_Problem description_: In the records below, the relevant part opens with the line containing "html: none ->" and closes with the line containing "width: 256px ->"; print that part exactly and only, without its pictures.

_Provided entries_:
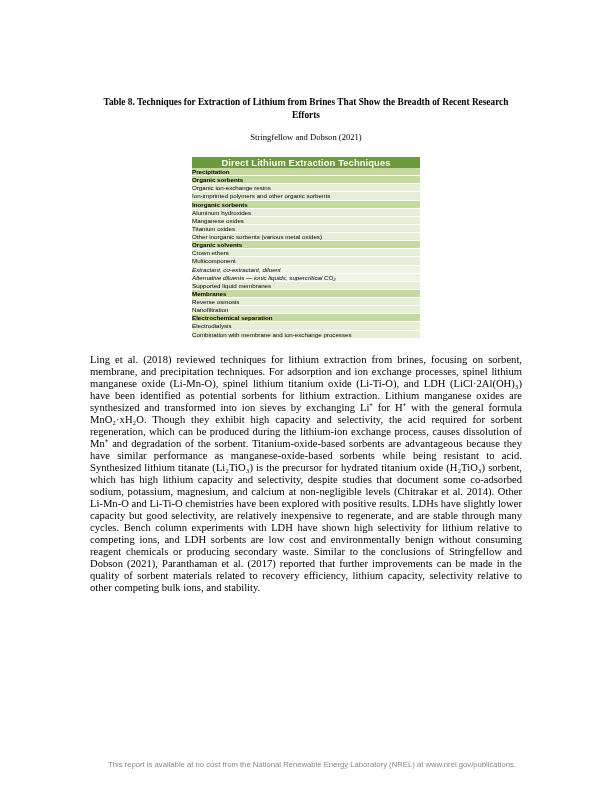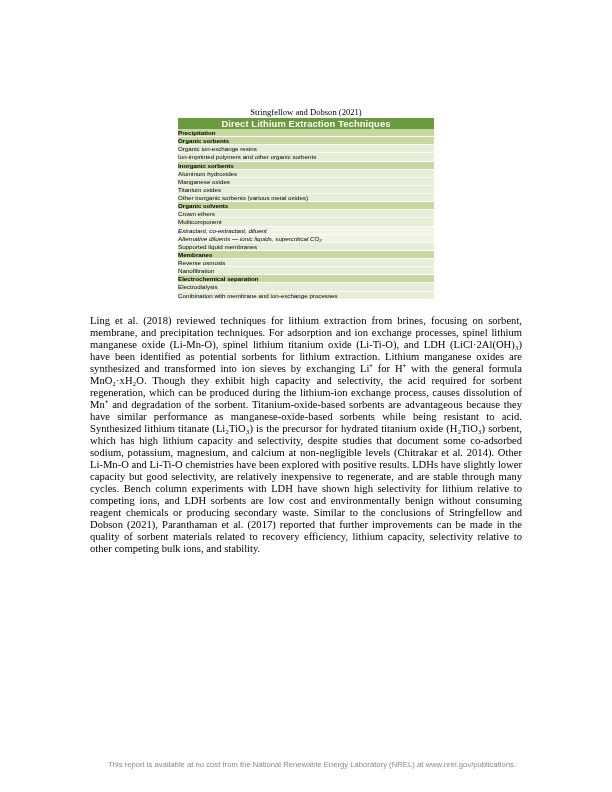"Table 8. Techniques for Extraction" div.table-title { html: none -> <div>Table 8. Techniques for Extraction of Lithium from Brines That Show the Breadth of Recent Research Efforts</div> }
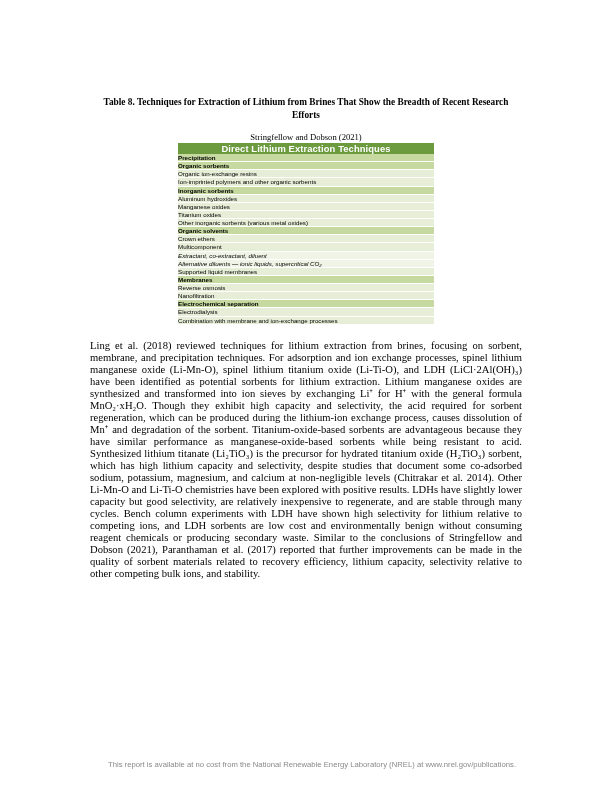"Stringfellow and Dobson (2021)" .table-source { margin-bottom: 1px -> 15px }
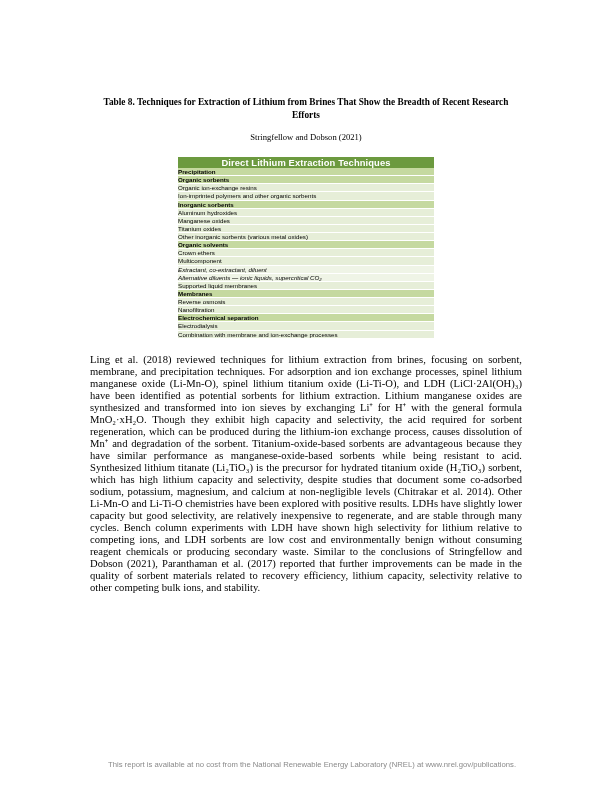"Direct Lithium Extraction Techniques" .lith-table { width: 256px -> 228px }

* * *

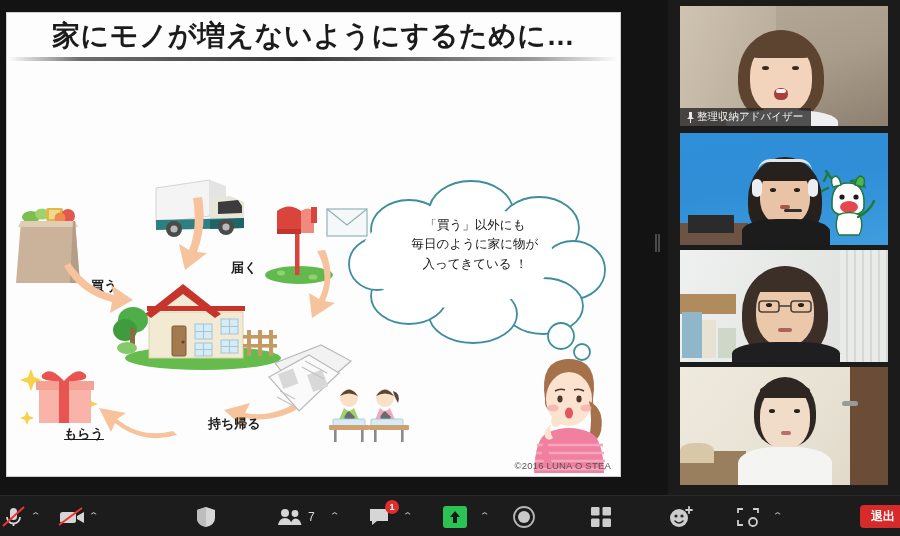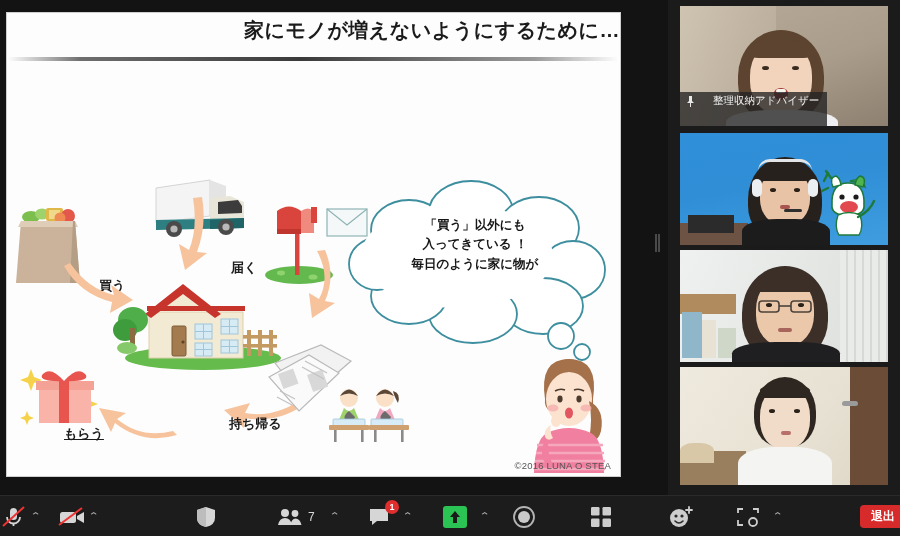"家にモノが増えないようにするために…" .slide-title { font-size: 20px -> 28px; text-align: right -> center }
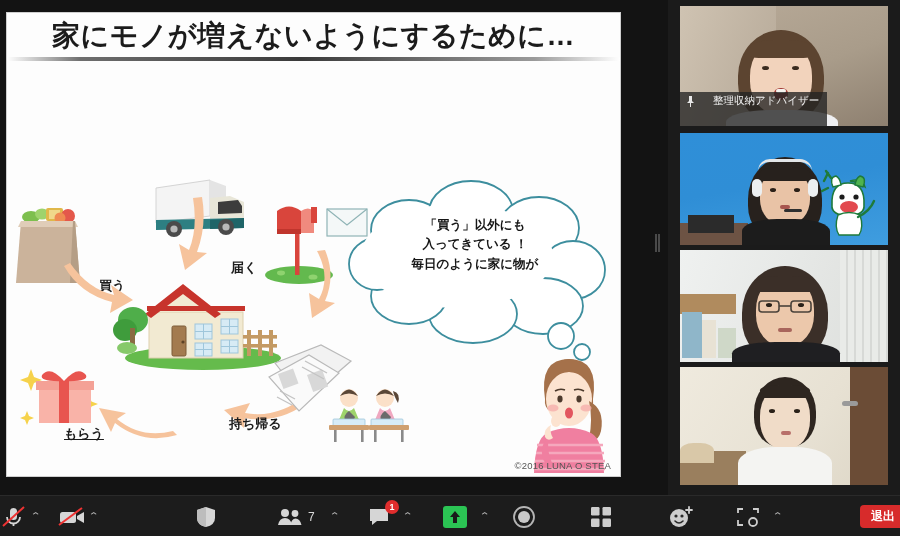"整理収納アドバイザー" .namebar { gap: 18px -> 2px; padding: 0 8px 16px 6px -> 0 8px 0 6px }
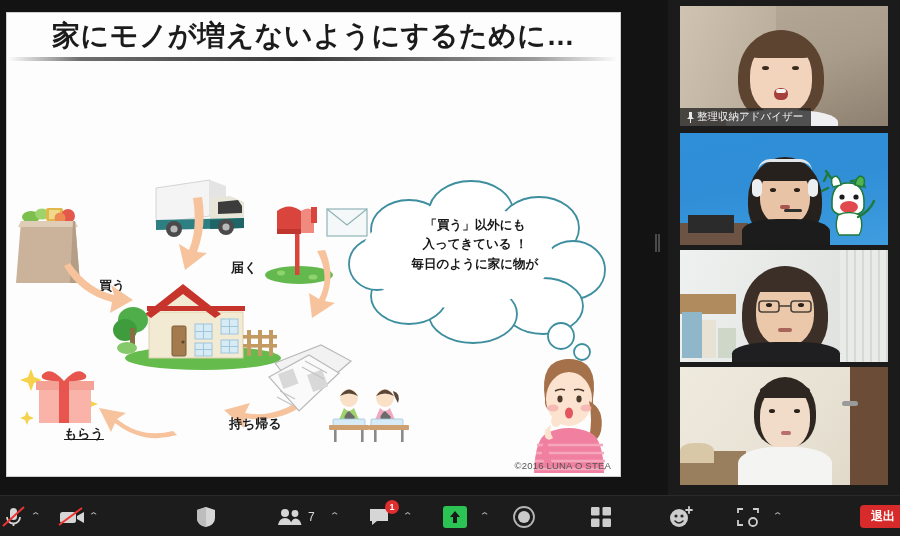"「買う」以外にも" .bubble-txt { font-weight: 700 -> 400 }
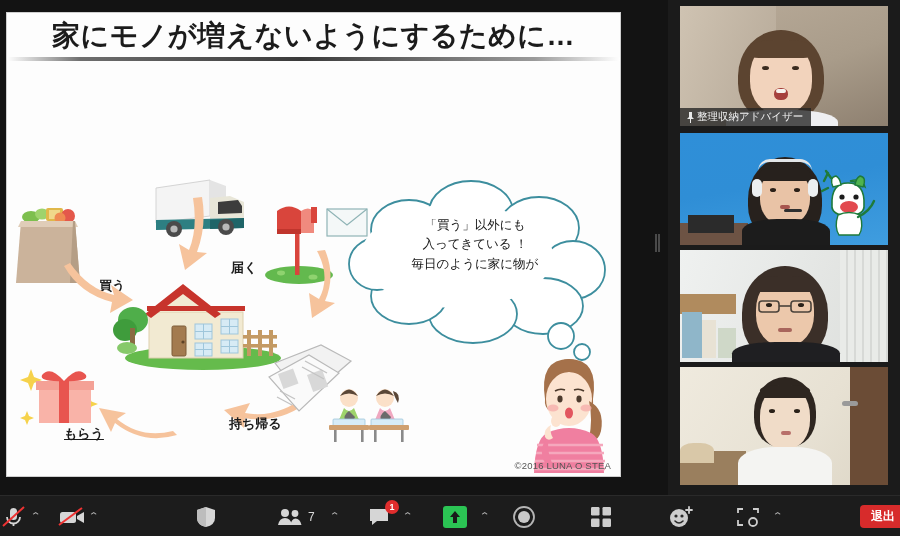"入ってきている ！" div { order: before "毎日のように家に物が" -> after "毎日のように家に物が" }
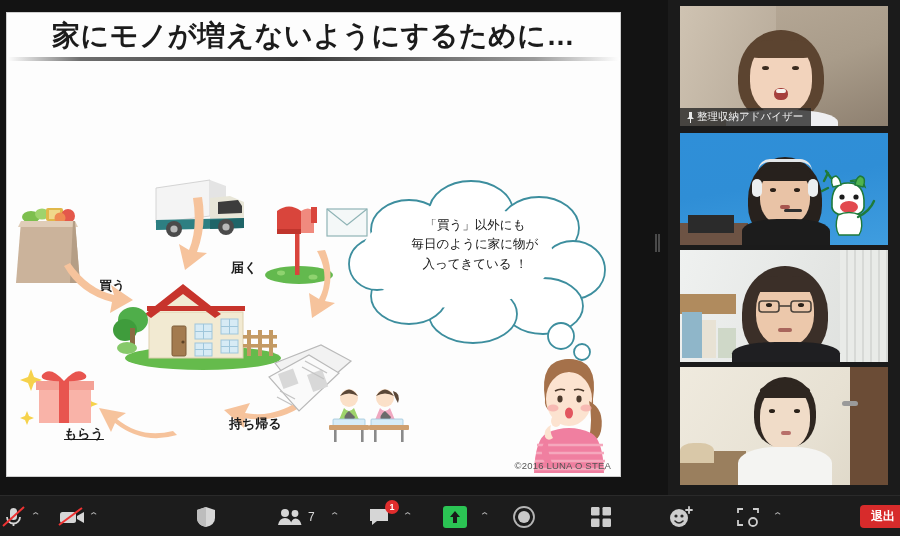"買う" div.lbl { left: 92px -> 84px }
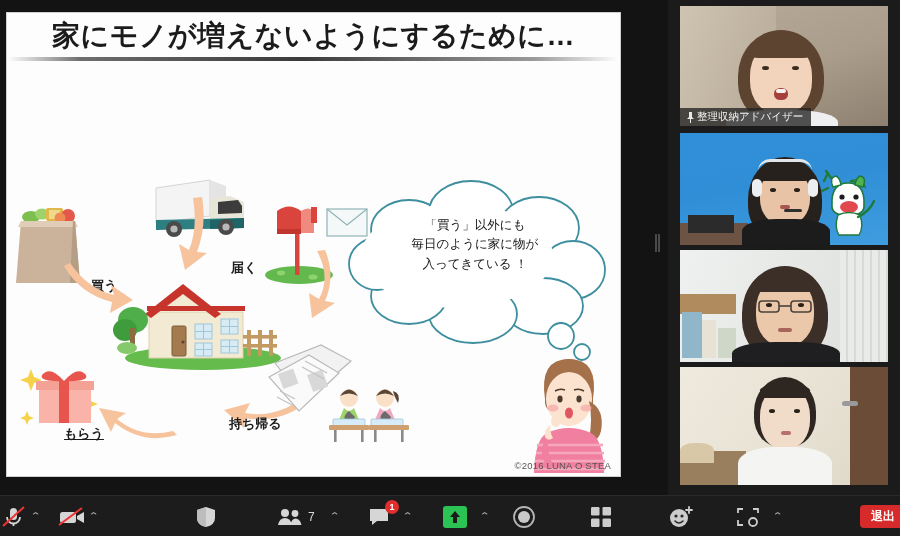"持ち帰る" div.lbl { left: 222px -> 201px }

_Answer_:
"Table 8. Techniques for Extraction" div.table-title { html: none -> <div>Table 8. Techniques for Extraction of Lithium from Brines That Show the Breadth of Recent Research Efforts</div> }
"Stringfellow and Dobson (2021)" .table-source { margin-bottom: 1px -> 15px }
"Direct Lithium Extraction Techniques" .lith-table { width: 256px -> 228px }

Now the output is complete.